*** Begin section ***
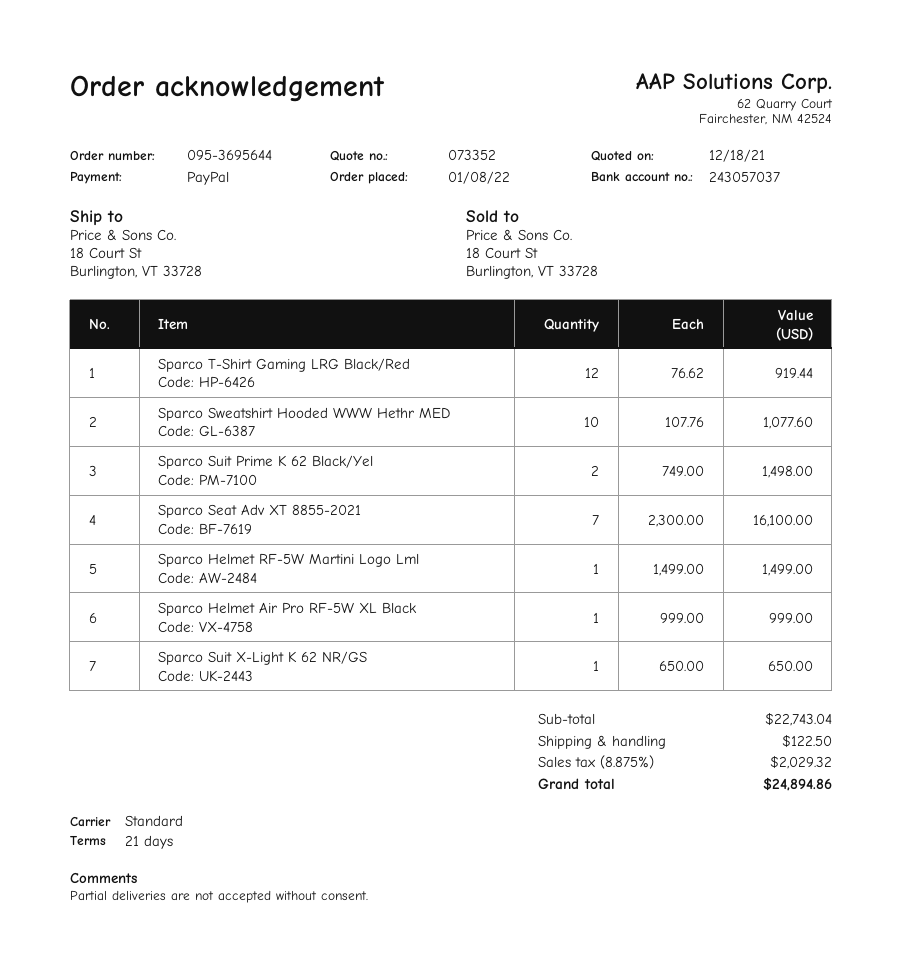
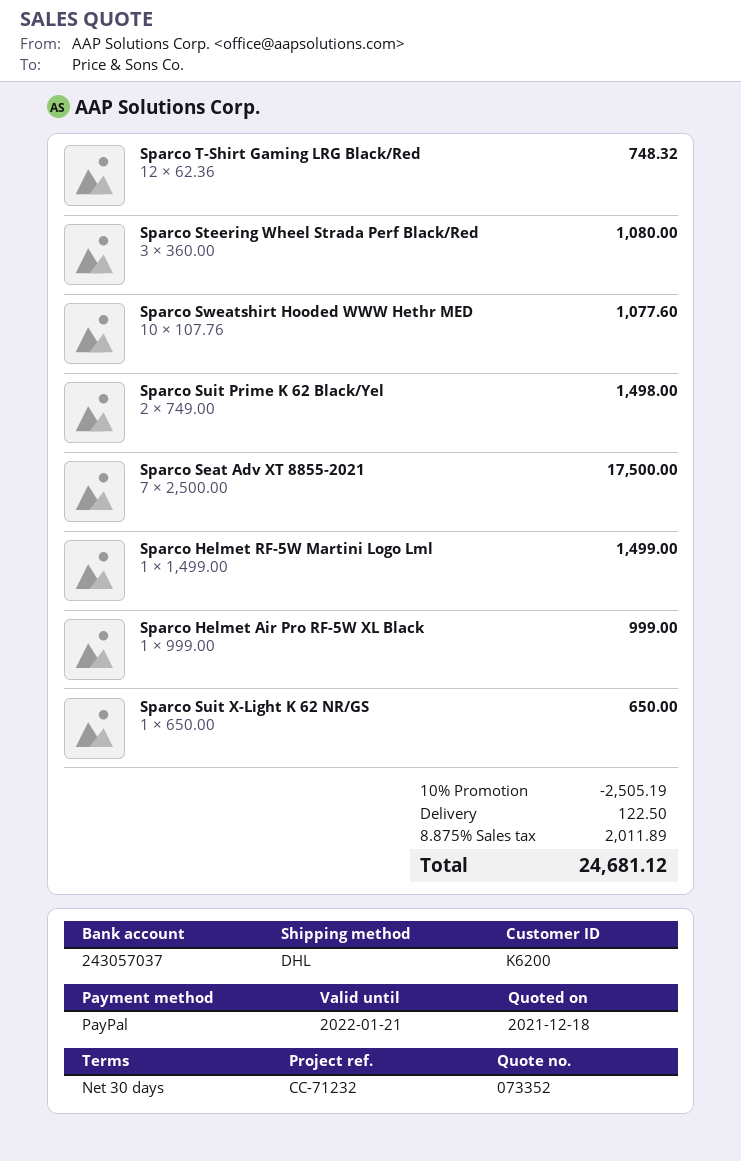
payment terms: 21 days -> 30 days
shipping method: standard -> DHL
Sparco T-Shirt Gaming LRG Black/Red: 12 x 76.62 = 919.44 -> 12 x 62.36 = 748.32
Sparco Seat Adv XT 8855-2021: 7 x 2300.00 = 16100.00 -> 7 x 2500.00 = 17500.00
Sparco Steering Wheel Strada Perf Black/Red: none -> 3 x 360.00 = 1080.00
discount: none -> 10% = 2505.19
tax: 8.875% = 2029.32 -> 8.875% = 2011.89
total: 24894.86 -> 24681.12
*** End section ***
▸ **YOUR INSTRUCTIONS**: Only the lines with "Sparco" are needed; find them in the records and copy each one.

▸ **TASK OUTPUT**:
Sparco T-Shirt Gaming LRG Black/Red: 12 x 76.62 = 919.44 -> 12 x 62.36 = 748.32
Sparco Seat Adv XT 8855-2021: 7 x 2300.00 = 16100.00 -> 7 x 2500.00 = 17500.00
Sparco Steering Wheel Strada Perf Black/Red: none -> 3 x 360.00 = 1080.00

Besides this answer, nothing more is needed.